- **EXERCISE GOAL**: Would you repeat each line below exactly, without the pictures?

>>>

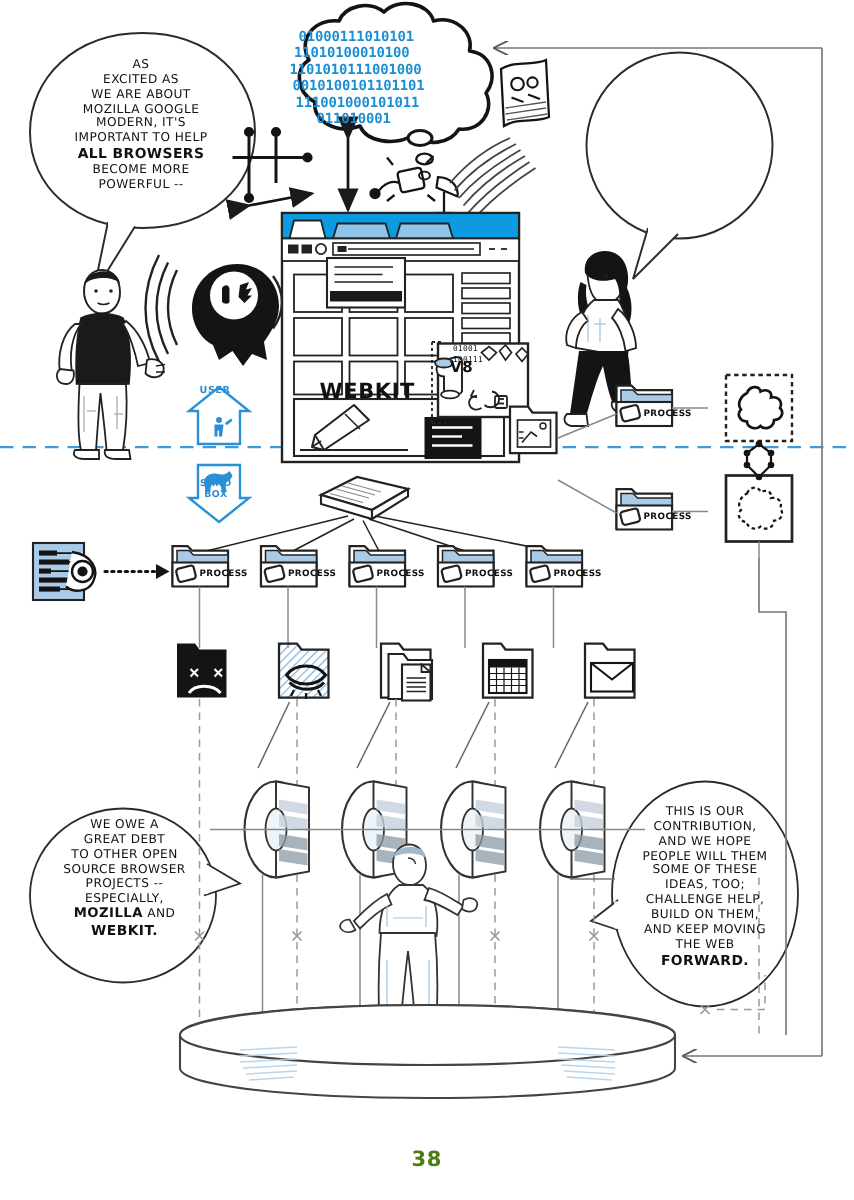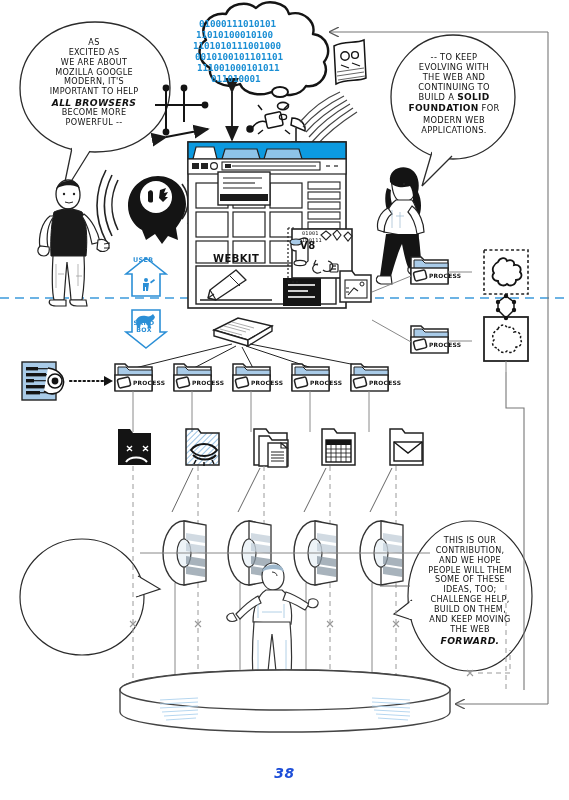--- a/index.html
+++ b/index.html
@@ -10,31 +10,31 @@
 
   
   .bubble-text{position:absolute;text-align:center;line-height:1.22;
       font-family:"DejaVu Sans","Liberation Sans",sans-serif;
       letter-spacing:.3px;color:#111;pointer-events:none;}
   .bb-1{left:24px;top:38px;width:140px;font-size:8.1px;}
   .bb-2{left:394px;top:52px;width:120px;font-size:8.3px;}
   .bb-3{left:24px;top:545px;width:118px;font-size:8.1px;}
   .bb-4{left:414px;top:536px;width:112px;font-size:8.1px;}
   .bubble-text b{font-weight:bold;font-size:1.09em;}
-  .bubble-text .big{font-weight:bold;font-size:1.14em;font-style:italic;}
+  .bubble-text .big{font-weight:bold;font-size:1.14em;}
 
   .lbl{position:absolute;font-weight:bold;letter-spacing:.4px;}
-  .webkit-lbl{left:213px;top:253px;font-size:10px;color:#111;}
+  .webkit-lbl{left:213px;top:253px;font-size:14px;color:#111;}
   .v8-lbl{left:300px;top:240px;font-size:10px;color:#111;}
   .proc-lbl{position:absolute;font-size:5.9px;font-weight:bold;letter-spacing:.25px;color:#111;}
   .user-lbl{position:absolute;left:133px;top:256px;font-size:6.4px;font-weight:bold;color:#2b8fd6;letter-spacing:.4px;}
   .sand-lbl{position:absolute;left:131px;top:320px;font-size:6.2px;font-weight:bold;color:#2b8fd6;
             letter-spacing:.4px;text-align:center;width:26px;line-height:1.05;}
   .pagenum{position:absolute;left:0;top:765px;width:569px;text-align:center;
-           font-size:14px;font-weight:bold;color:#1d4ed8;letter-spacing:.5px;font-style:italic;}
+           font-size:14px;font-weight:bold;color:#4d7c0f;letter-spacing:.5px;}
   .binary{font-family:"DejaVu Sans Mono","Liberation Mono",monospace;
           font-size:9.3px;font-weight:bold;fill:#1b8fd4;letter-spacing:-0.1px;}
   .bincode{position:absolute;left:302px;top:230px;width:36px;font-size:5.2px;line-height:1.25;
            font-family:"DejaVu Sans Mono",monospace;color:#111;letter-spacing:.2px;}
 </style>
 </head>
 <body>
 
 <div class="page">
 
@@ -676,31 +676,31 @@
     <div>EXCITED AS</div>
     <div>WE ARE ABOUT</div>
     <div>MOZILLA GOOGLE</div>
     <div>MODERN, IT'S</div>
     <div>IMPORTANT TO HELP</div>
     <div class="big">ALL BROWSERS</div>
     <div>BECOME MORE</div>
     <div>POWERFUL --</div>
   </div>
 
-  <div class="bubble-text bb-2">
-    <div>-- TO KEEP</div>
-    <div>EVOLVING WITH</div>
-    <div>THE WEB AND</div>
-    <div>CONTINUING TO</div>
-    <div><span>BUILD A </span><b>SOLID</b></div>
-    <div><b>FOUNDATION</b><span> FOR</span></div>
-    <div>MODERN WEB</div>
-    <div>APPLICATIONS.</div>
+
+  <div class="bubble-text bb-3">
+    <div>WE OWE A</div>
+    <div>GREAT DEBT</div>
+    <div>TO OTHER OPEN</div>
+    <div>SOURCE BROWSER</div>
+    <div>PROJECTS --</div>
+    <div>ESPECIALLY,</div>
+    <div><b>MOZILLA</b><span> AND</span></div>
+    <div class="big">WEBKIT.</div>
   </div>
-
 
   <div class="bubble-text bb-4">
     <div>THIS IS OUR</div>
     <div>CONTRIBUTION,</div>
     <div>AND WE HOPE</div>
     <div>PEOPLE WILL THEM</div>
     <div>SOME OF THESE</div>
     <div>IDEAS, TOO;</div>
     <div>CHALLENGE HELP,</div>
     <div>BUILD ON THEM,</div>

<<<

- **ANSWER FOR THIS EXERCISE**:
--- a/index.html
+++ b/index.html
@@ -10,31 +10,31 @@
 
   
   .bubble-text{position:absolute;text-align:center;line-height:1.22;
       font-family:"DejaVu Sans","Liberation Sans",sans-serif;
       letter-spacing:.3px;color:#111;pointer-events:none;}
   .bb-1{left:24px;top:38px;width:140px;font-size:8.1px;}
   .bb-2{left:394px;top:52px;width:120px;font-size:8.3px;}
   .bb-3{left:24px;top:545px;width:118px;font-size:8.1px;}
   .bb-4{left:414px;top:536px;width:112px;font-size:8.1px;}
   .bubble-text b{font-weight:bold;font-size:1.09em;}
-  .bubble-text .big{font-weight:bold;font-size:1.14em;font-style:italic;}
+  .bubble-text .big{font-weight:bold;font-size:1.14em;}
 
   .lbl{position:absolute;font-weight:bold;letter-spacing:.4px;}
-  .webkit-lbl{left:213px;top:253px;font-size:10px;color:#111;}
+  .webkit-lbl{left:213px;top:253px;font-size:14px;color:#111;}
   .v8-lbl{left:300px;top:240px;font-size:10px;color:#111;}
   .proc-lbl{position:absolute;font-size:5.9px;font-weight:bold;letter-spacing:.25px;color:#111;}
   .user-lbl{position:absolute;left:133px;top:256px;font-size:6.4px;font-weight:bold;color:#2b8fd6;letter-spacing:.4px;}
   .sand-lbl{position:absolute;left:131px;top:320px;font-size:6.2px;font-weight:bold;color:#2b8fd6;
             letter-spacing:.4px;text-align:center;width:26px;line-height:1.05;}
   .pagenum{position:absolute;left:0;top:765px;width:569px;text-align:center;
-           font-size:14px;font-weight:bold;color:#1d4ed8;letter-spacing:.5px;font-style:italic;}
+           font-size:14px;font-weight:bold;color:#4d7c0f;letter-spacing:.5px;}
   .binary{font-family:"DejaVu Sans Mono","Liberation Mono",monospace;
           font-size:9.3px;font-weight:bold;fill:#1b8fd4;letter-spacing:-0.1px;}
   .bincode{position:absolute;left:302px;top:230px;width:36px;font-size:5.2px;line-height:1.25;
            font-family:"DejaVu Sans Mono",monospace;color:#111;letter-spacing:.2px;}
 </style>
 </head>
 <body>
 
 <div class="page">
 
@@ -676,31 +676,31 @@
     <div>EXCITED AS</div>
     <div>WE ARE ABOUT</div>
     <div>MOZILLA GOOGLE</div>
     <div>MODERN, IT'S</div>
     <div>IMPORTANT TO HELP</div>
     <div class="big">ALL BROWSERS</div>
     <div>BECOME MORE</div>
     <div>POWERFUL --</div>
   </div>
 
-  <div class="bubble-text bb-2">
-    <div>-- TO KEEP</div>
-    <div>EVOLVING WITH</div>
-    <div>THE WEB AND</div>
-    <div>CONTINUING TO</div>
-    <div><span>BUILD A </span><b>SOLID</b></div>
-    <div><b>FOUNDATION</b><span> FOR</span></div>
-    <div>MODERN WEB</div>
-    <div>APPLICATIONS.</div>
+
+  <div class="bubble-text bb-3">
+    <div>WE OWE A</div>
+    <div>GREAT DEBT</div>
+    <div>TO OTHER OPEN</div>
+    <div>SOURCE BROWSER</div>
+    <div>PROJECTS --</div>
+    <div>ESPECIALLY,</div>
+    <div><b>MOZILLA</b><span> AND</span></div>
+    <div class="big">WEBKIT.</div>
   </div>
-
 
   <div class="bubble-text bb-4">
     <div>THIS IS OUR</div>
     <div>CONTRIBUTION,</div>
     <div>AND WE HOPE</div>
     <div>PEOPLE WILL THEM</div>
     <div>SOME OF THESE</div>
     <div>IDEAS, TOO;</div>
     <div>CHALLENGE HELP,</div>
     <div>BUILD ON THEM,</div>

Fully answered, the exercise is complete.